= Eugen Eisenhut =

German geologist and ornithologist

Eugen Eisenhut (27 November 1906 – 21 November 1978) was a German geologist and ornithologist. He produced geological maps of Swabia and in his travels also researched the birdlife.

Eisenhut was born in Hochberg am Neckar, the youngest of three children of a pastor. The family moved to Geradstetten where he grew up where he had long hikes into the countryside and even to school. He studied at the Latin school in Schorndorff (1916–1921) and went to secondary school at Göppingen before interning at an engineering workshop. He completed his schooling in 1927 and went to Stuttgart where he wished to work in engineering but the events of 1933 came in the way as he had been a member of a free socialist student group. He met the theology professor Albrecht Ströle and then found employment at the bird observatory in Radolfzell. In 1934 he was arrested in Mettnau on suspicions of treason by the Gestapo. He was held in prison for a few months but let off due to lack of evidence and he continued to work at the bird observatory until it was shut down in 1935. He then worked as a bird taxidermist at the Tübingen Zoological Institute and then as an assistant in the geology department until 1942. He studied and received a doctorate in geology on stratigraphy and tectonics from the University of Tübingen and joined the Elwerath Petroleum Works Union company near Hanover and then to China.

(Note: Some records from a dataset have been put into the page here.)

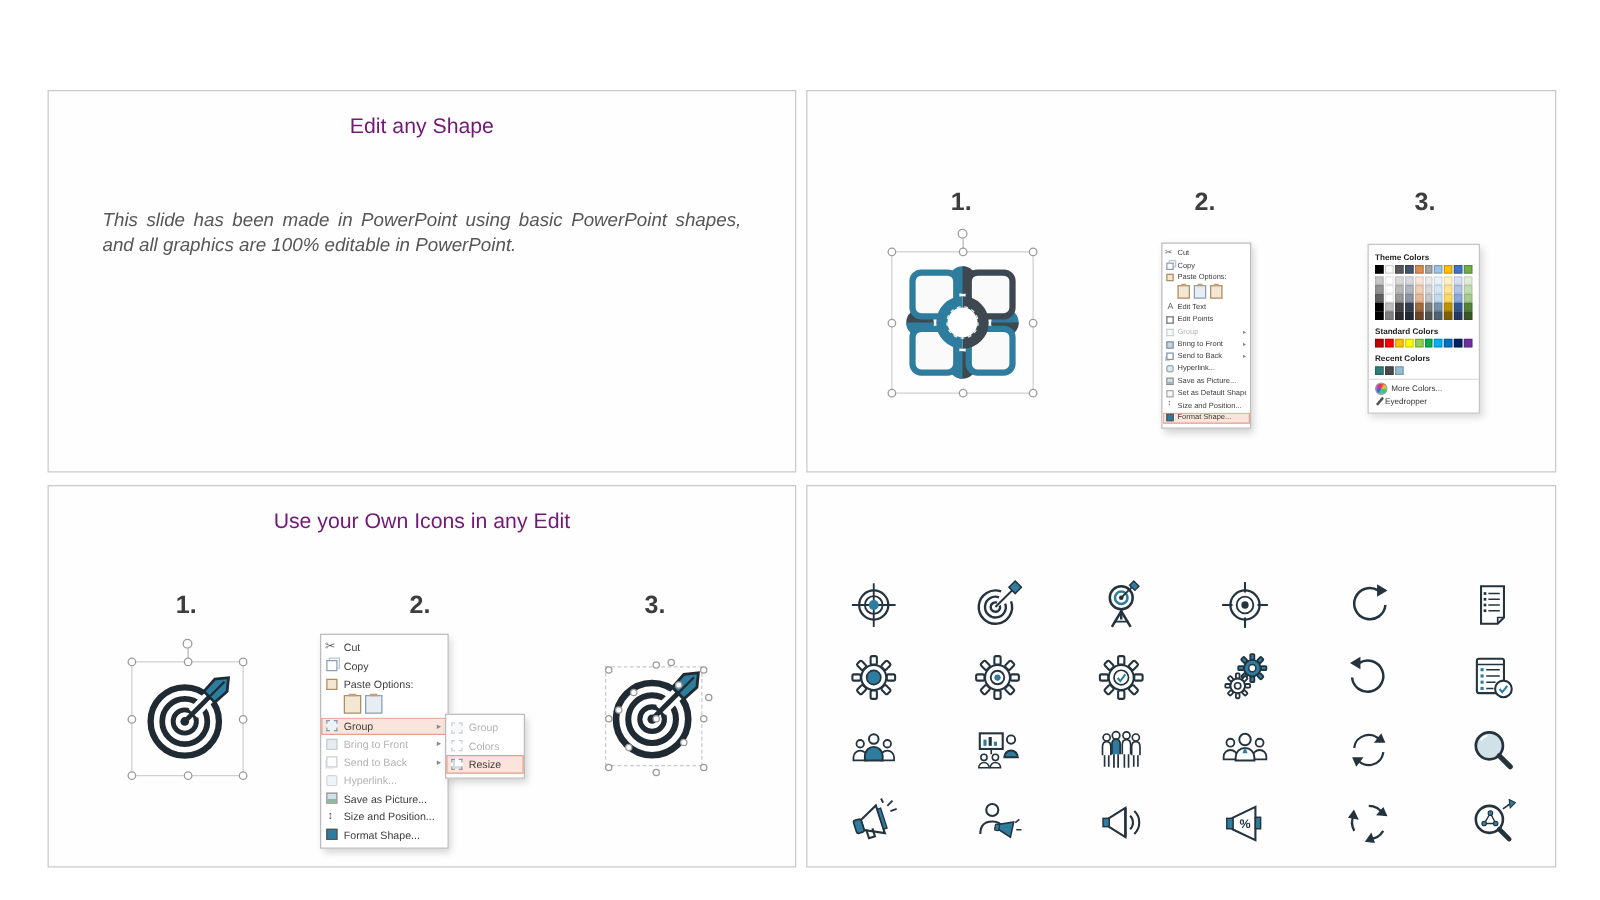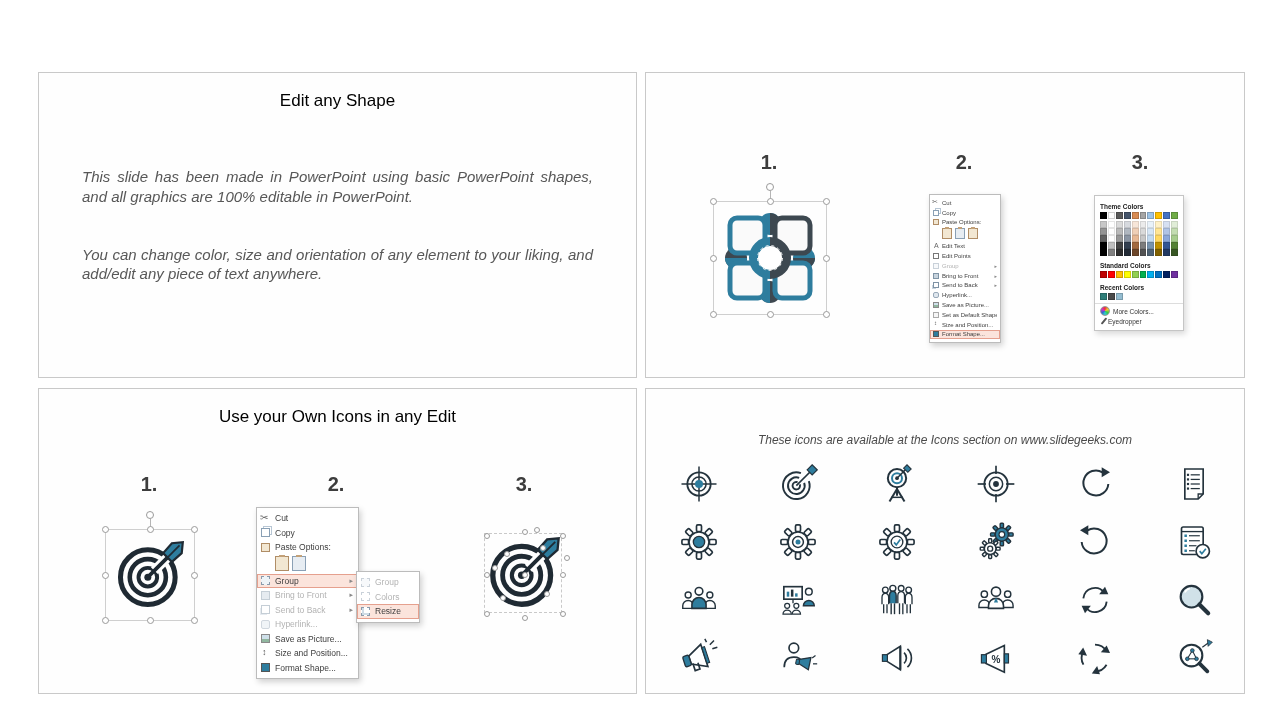--- a/index.html
+++ b/index.html
@@ -13,7 +13,7 @@
   #panel-bl{left:38px;top:388px;width:599px;height:306px;}
   #panel-br{left:645px;top:388px;width:600px;height:306px;}
   .panel-h{position:absolute;top:18px;left:0;right:0;text-align:center;
-    font-size:17px;font-weight:500;color:#000000;}
+    font-size:17px;font-weight:500;color:#701a75;}
   .panel-sub{position:absolute;top:44px;left:0;right:0;text-align:center;
     font-size:12px;font-style:italic;color:#4a4a4a;}
   .paras{position:absolute;top:94px;left:43px;right:43px;}

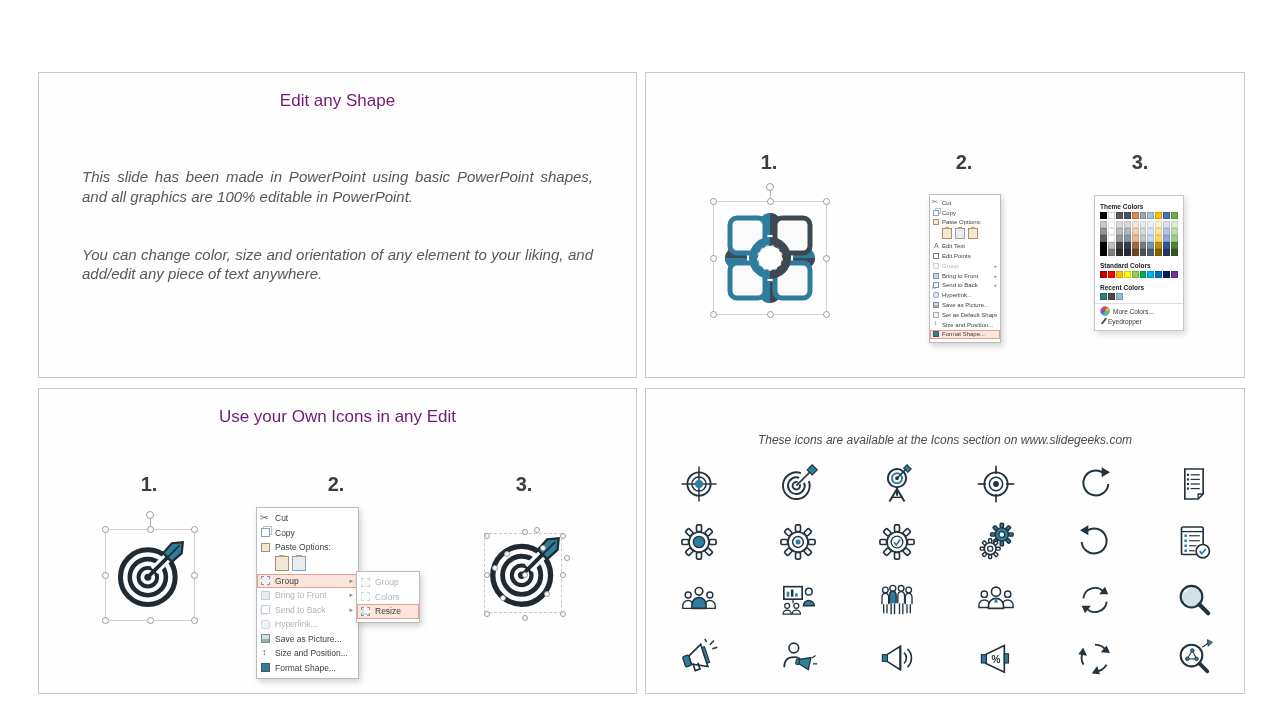--- a/index.html
+++ b/index.html
@@ -419,7 +419,6 @@
     <div class="panel-h">Edit any Shape</div>
     <div class="paras">
       <p>This slide has been made in PowerPoint using basic PowerPoint shapes, and all graphics are 100% editable in PowerPoint.</p>
-      <p>You can change color, size and orientation of any element to your liking, and add/edit any piece of text anywhere.</p>
     </div>
   </div>
 

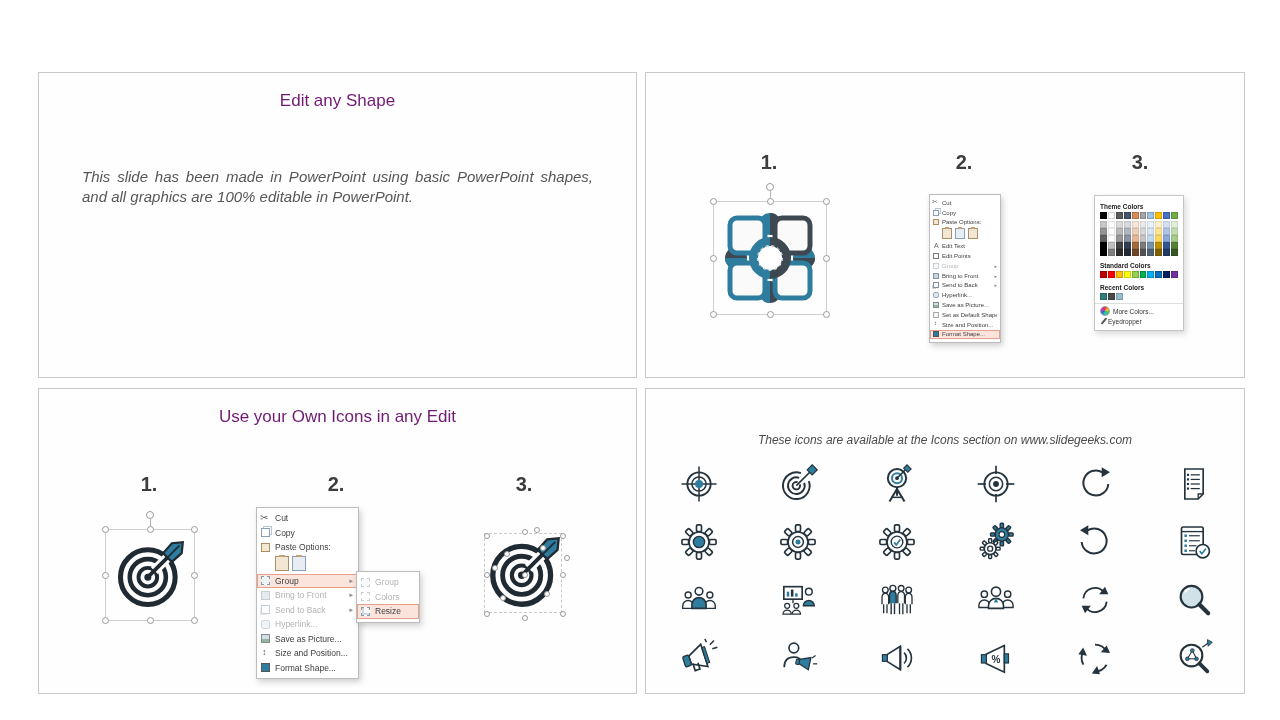--- a/index.html
+++ b/index.html
@@ -726,7 +726,6 @@
   </div>
 
   <div class="panel" id="panel-br">
-    <div class="panel-sub">These icons are available at the Icons section on www.slidegeeks.com</div>
     <div class="icon-grid" id="icon-grid">
         <div class="gi-cell">
           <svg viewBox="0 0 48 48">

He returned to Germany and joined the geological department of the Württemberg Statistical Office where he worked until 1971. Eisenhut was involved in mapping the geology of the Swabian region at a scale of 1:25,000. At the same time he also kept his interests in ornithology and published on the biology of the sparrow and the influence of the level of lake Constance on bird populations.

Eisenhut married Margarete Münsinger in 1942 and they had two daughters. After his retirement he lived in a small house in Korntal.